• **EXERCISE PROMPT**: Omit images. Retype all entries verbatim.

*** Opening of EXTRACTED ENTRIES ***

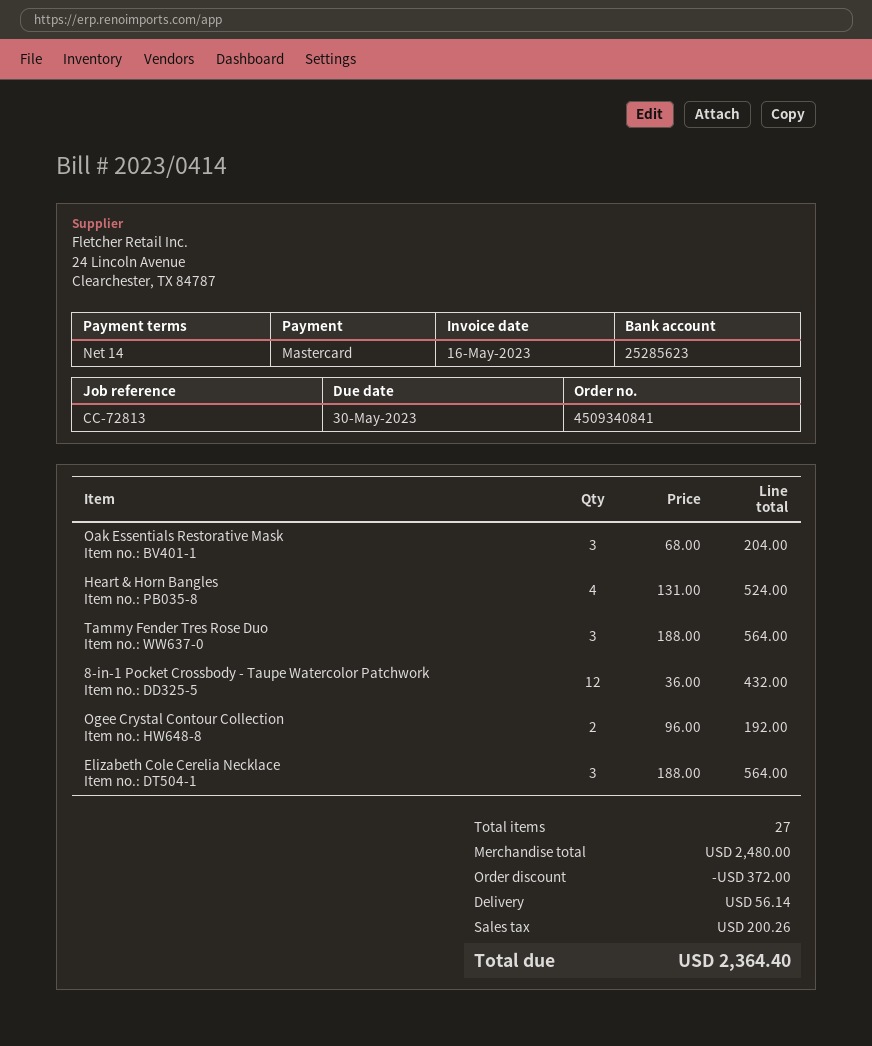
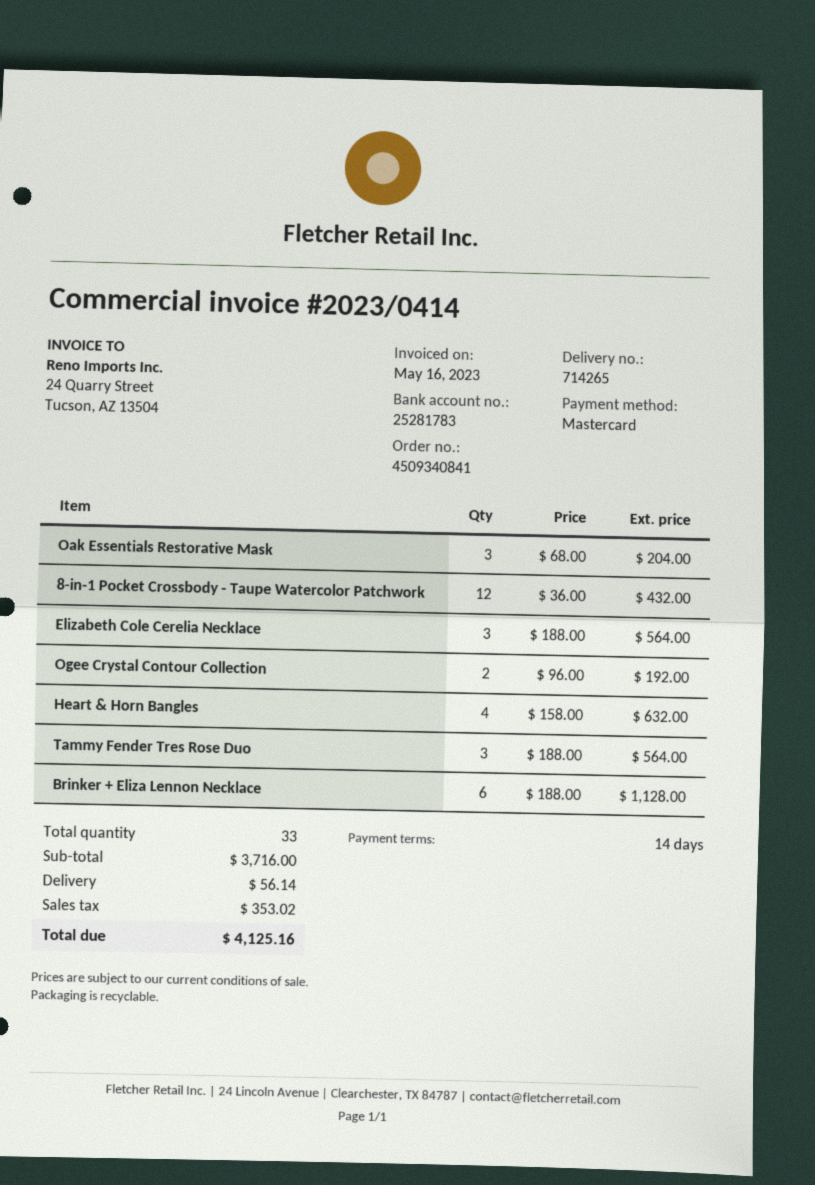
bank account: 25285623 -> 25281783
Heart & Horn Bangles: 4 x 131.00 = 524.00 -> 4 x 158.00 = 632.00
Brinker + Eliza Lennon Necklace: none -> 6 x 188.00 = 1128.00
total quantity: 27 -> 33
subtotal: 2480.00 -> 3716.00
discount: 372.00 -> none
tax: 200.26 -> 353.02
total: 2364.40 -> 4125.16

*** Close of EXTRACTED ENTRIES ***

• **RESPONSE**:
bank account: 25285623 -> 25281783
Heart & Horn Bangles: 4 x 131.00 = 524.00 -> 4 x 158.00 = 632.00
Brinker + Eliza Lennon Necklace: none -> 6 x 188.00 = 1128.00
total quantity: 27 -> 33
subtotal: 2480.00 -> 3716.00
discount: 372.00 -> none
tax: 200.26 -> 353.02
total: 2364.40 -> 4125.16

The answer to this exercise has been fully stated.